EXPOSITIONS: Le Mudam cherche Dieu

Pour sa nouvelle exposition « Dieu est un fumeur de Havanes », le Mudam se met en quête de spiritualité et découvre que seul le doute existe vraiment.

Dieu avec nous : Damien Deroubaix détourne un message divin.

Dire que le monde de 2012 est un monde en crise, est devenu une lapalissade. Mais pour percevoir la totalité de cette crise, il faut ajouter à celle du monde de la finance et des gouvernements la crise spirituelle. Force est de constater que depuis le début du millénaire, les questions de religion ne cessent de gagner en ampleur – même au Luxembourg, où l’influence catholique ne cesse de pénétrer le débat public, au grand dam des forces progressistes qui espéraient ces temps révolus.
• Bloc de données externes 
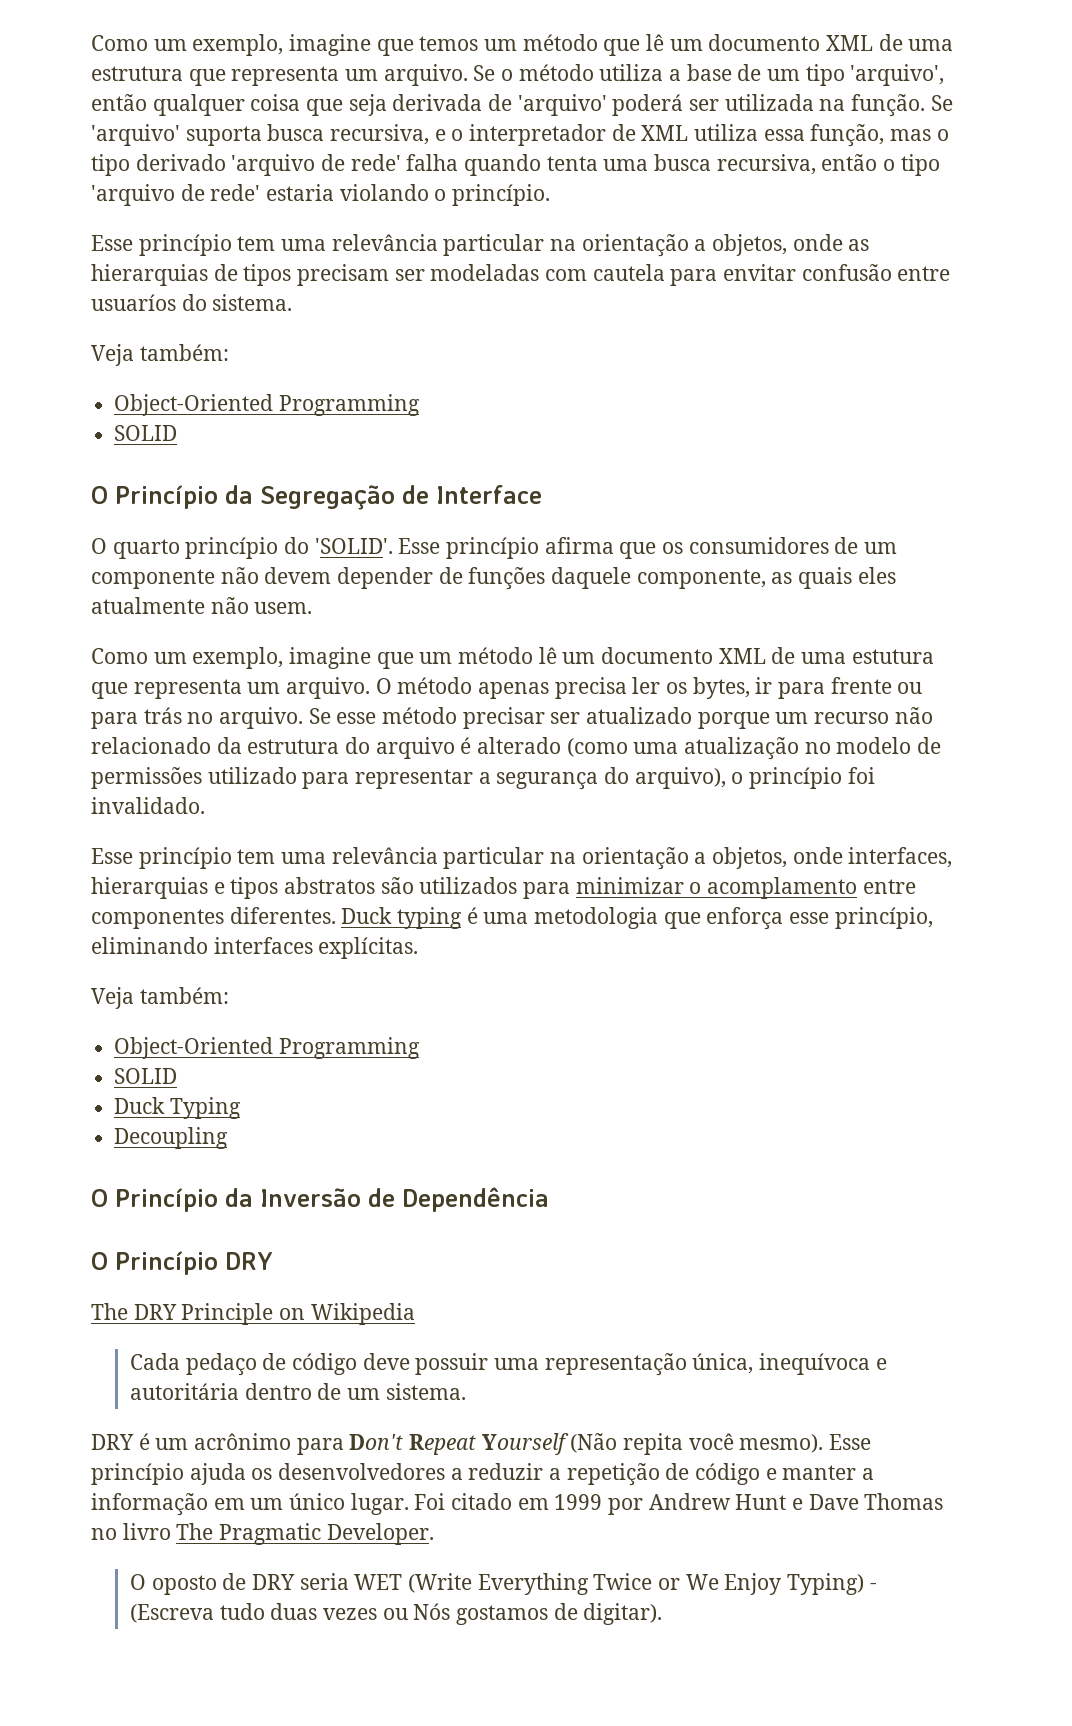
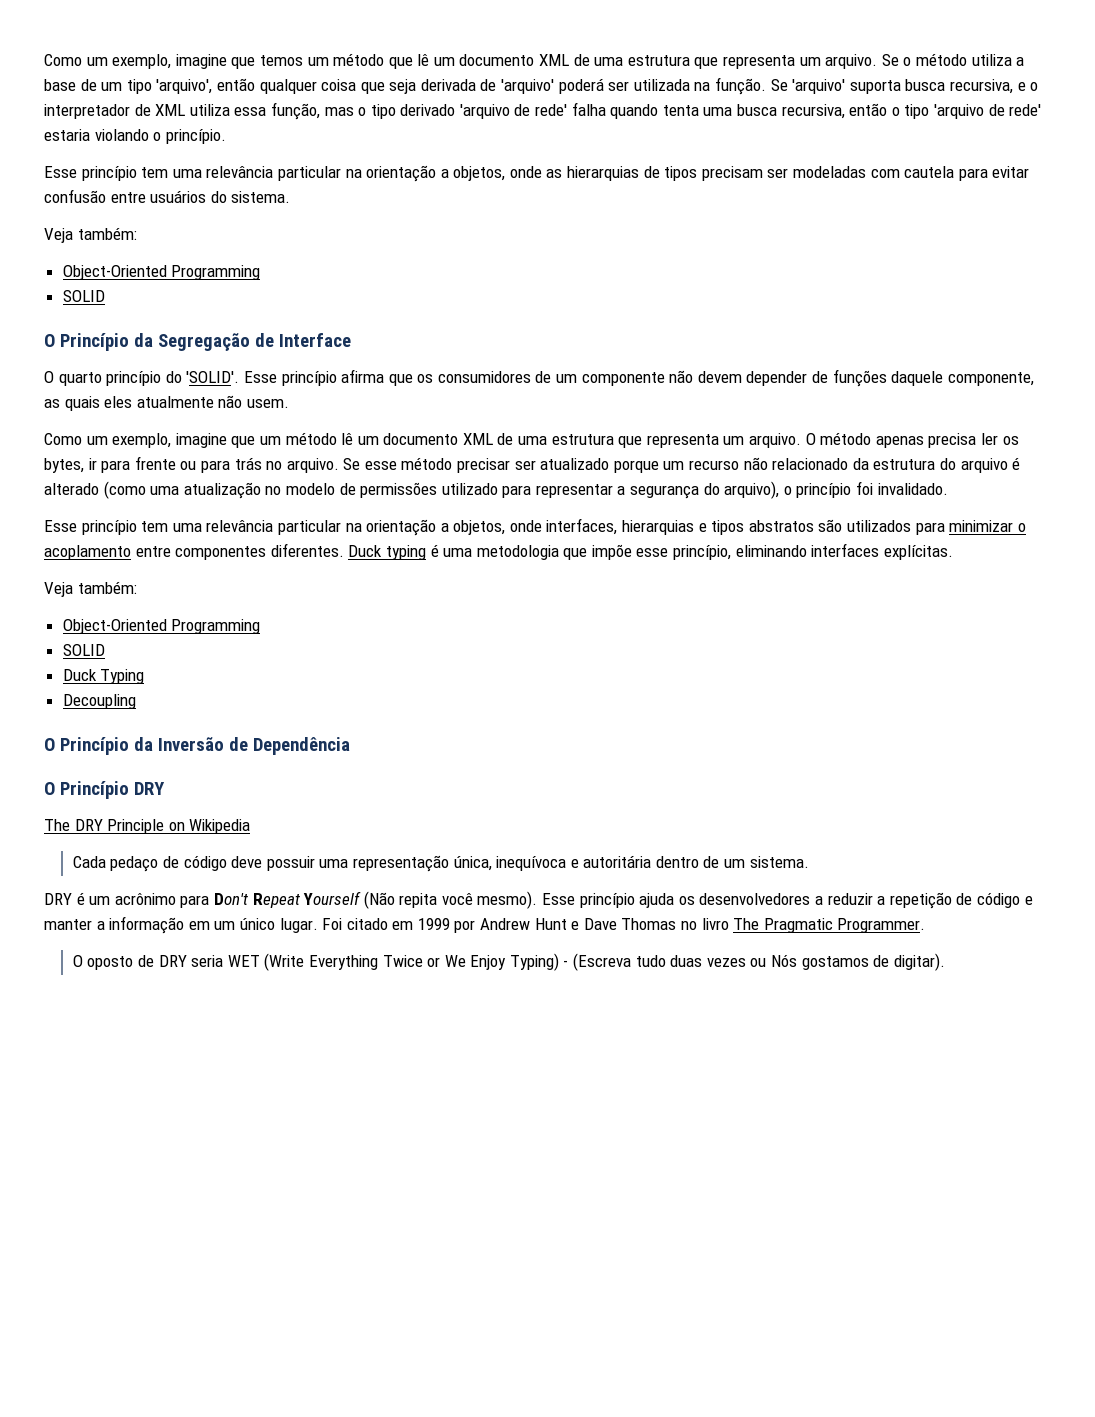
[723,264,797,281] envitar -> [992,166,1030,178] evitar
[91,294,176,311] usuaríos -> [150,190,207,203] usuários
[851,649,934,664] estutura -> [551,434,614,445] estrutura
[707,877,858,899] acomplamento -> [44,545,131,560] acoplamento
[706,907,784,930] enforça -> [591,544,632,560] impõe
[326,1523,434,1545] Developer. -> [837,918,926,933] Programmer.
C’est peut-être aussi une des raisons pourquoi le Mudam vient de monter « Dieu est un fumeur de Havanes », la troisième et dernière exposition dont les pièces ne proviennent que des fonds du musée même. Mais au lieu de faire les bouffeurs de curé de base, les commissaires Marie-Noëlle Farcy et Clément Minighetti se sont attelés à un vrai travail de recherche et exposent des pièces qui touchent les grandes questions métaphysiques et mettent en doute les capacités de l’homme de juger et d’être sûr de ses réponses.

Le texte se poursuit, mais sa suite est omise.